START The data

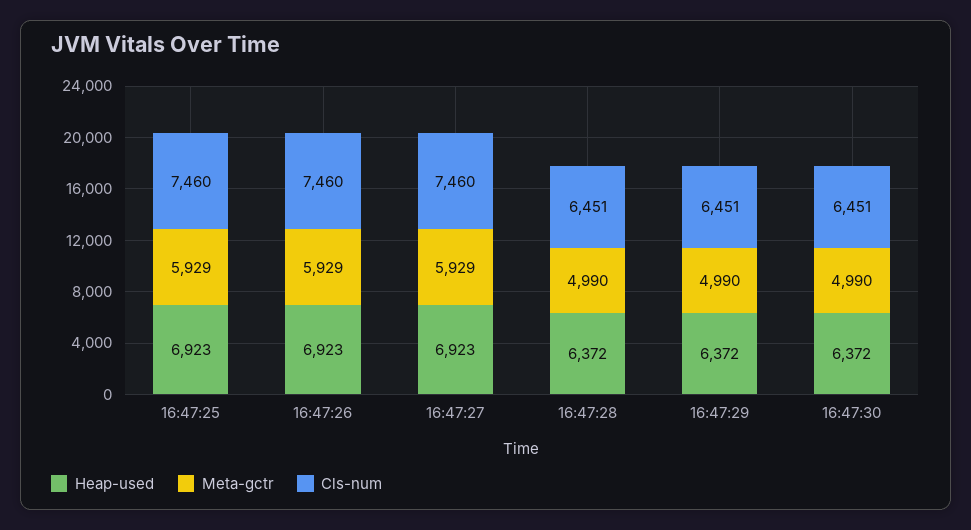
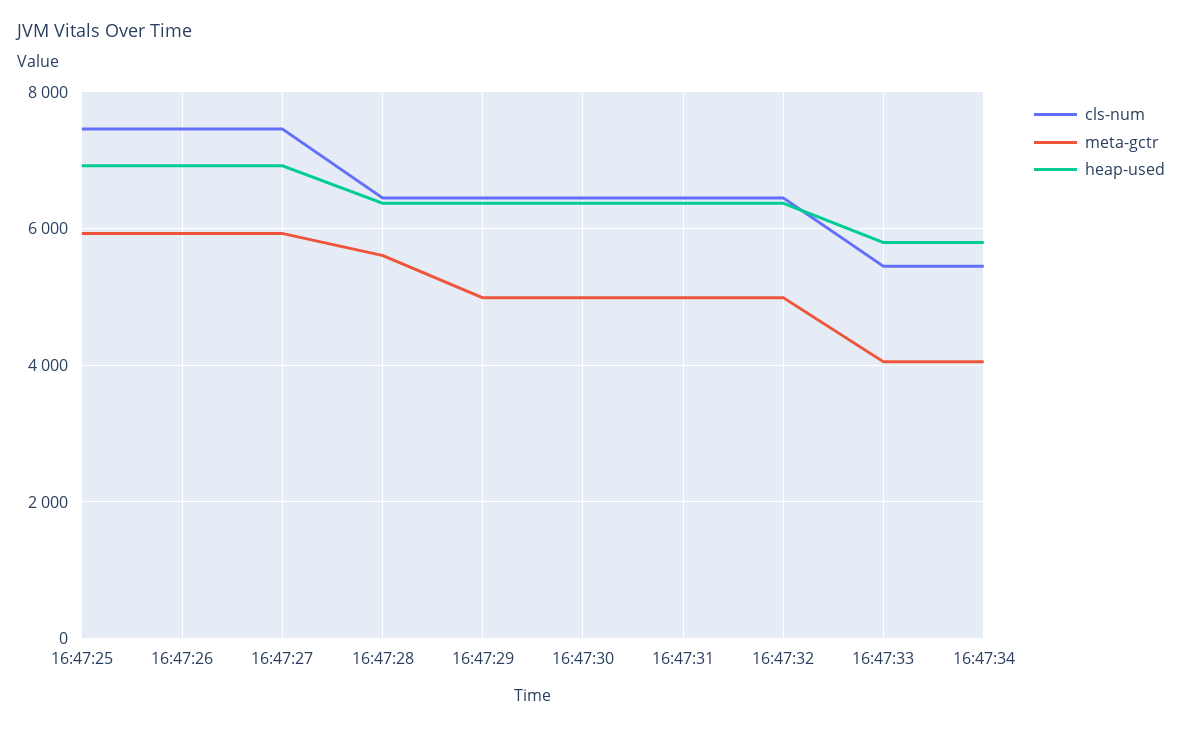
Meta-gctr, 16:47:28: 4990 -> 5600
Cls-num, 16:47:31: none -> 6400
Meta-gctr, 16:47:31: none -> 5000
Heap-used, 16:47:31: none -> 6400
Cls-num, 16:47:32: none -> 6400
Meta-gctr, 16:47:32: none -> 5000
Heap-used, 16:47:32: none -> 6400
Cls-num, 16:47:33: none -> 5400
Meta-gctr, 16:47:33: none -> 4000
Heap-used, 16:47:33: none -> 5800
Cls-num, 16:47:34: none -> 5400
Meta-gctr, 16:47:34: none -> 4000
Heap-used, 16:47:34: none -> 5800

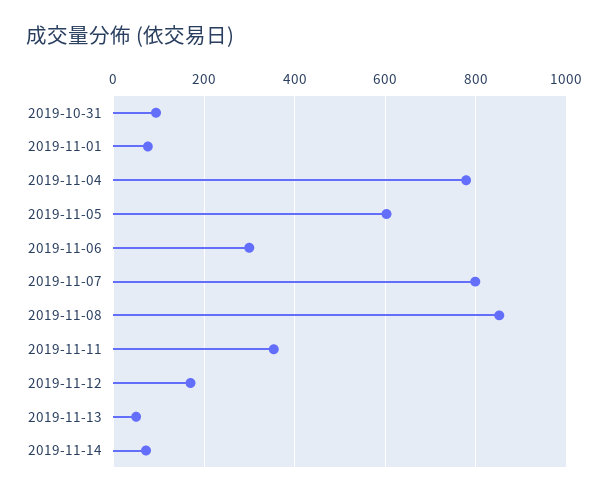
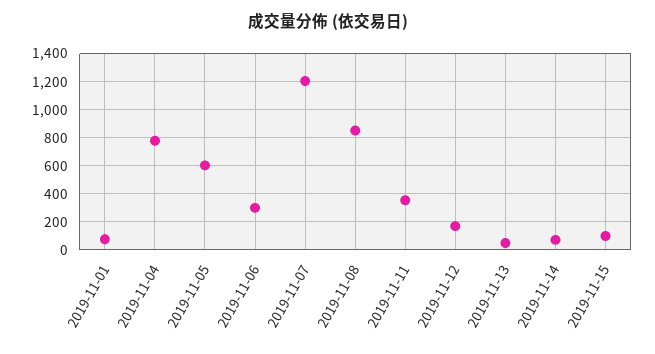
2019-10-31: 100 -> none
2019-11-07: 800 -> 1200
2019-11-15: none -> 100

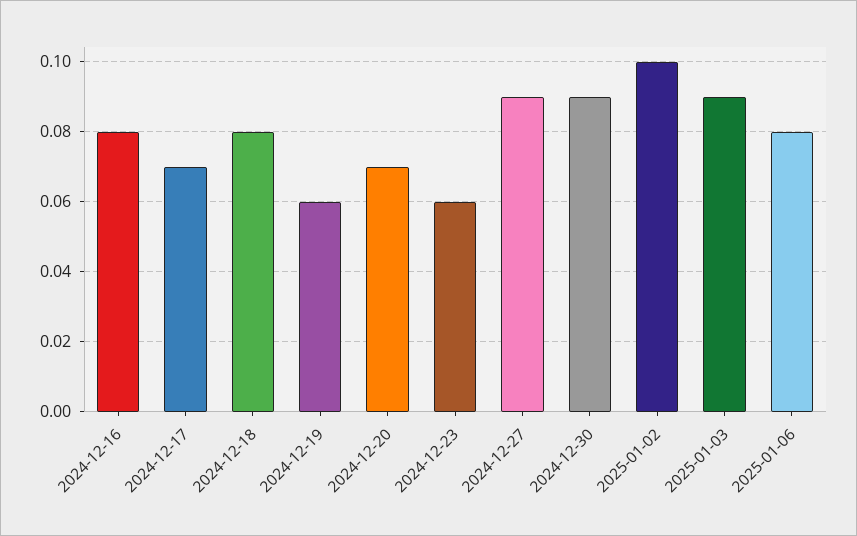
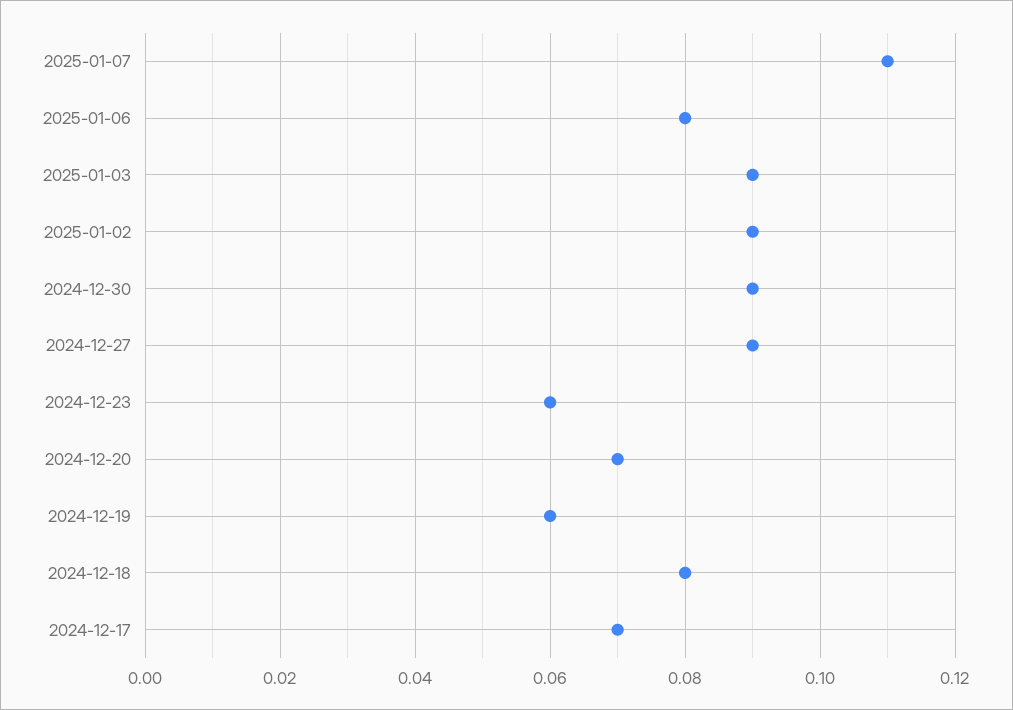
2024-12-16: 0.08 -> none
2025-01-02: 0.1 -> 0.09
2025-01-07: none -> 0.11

END The data

** Work item **
From the first line to the last, write out the data exactly, dropping any pictures.

** Expected answer **
Meta-gctr, 16:47:28: 4990 -> 5600
Cls-num, 16:47:31: none -> 6400
Meta-gctr, 16:47:31: none -> 5000
Heap-used, 16:47:31: none -> 6400
Cls-num, 16:47:32: none -> 6400
Meta-gctr, 16:47:32: none -> 5000
Heap-used, 16:47:32: none -> 6400
Cls-num, 16:47:33: none -> 5400
Meta-gctr, 16:47:33: none -> 4000
Heap-used, 16:47:33: none -> 5800
Cls-num, 16:47:34: none -> 5400
Meta-gctr, 16:47:34: none -> 4000
Heap-used, 16:47:34: none -> 5800

2019-10-31: 100 -> none
2019-11-07: 800 -> 1200
2019-11-15: none -> 100

2024-12-16: 0.08 -> none
2025-01-02: 0.1 -> 0.09
2025-01-07: none -> 0.11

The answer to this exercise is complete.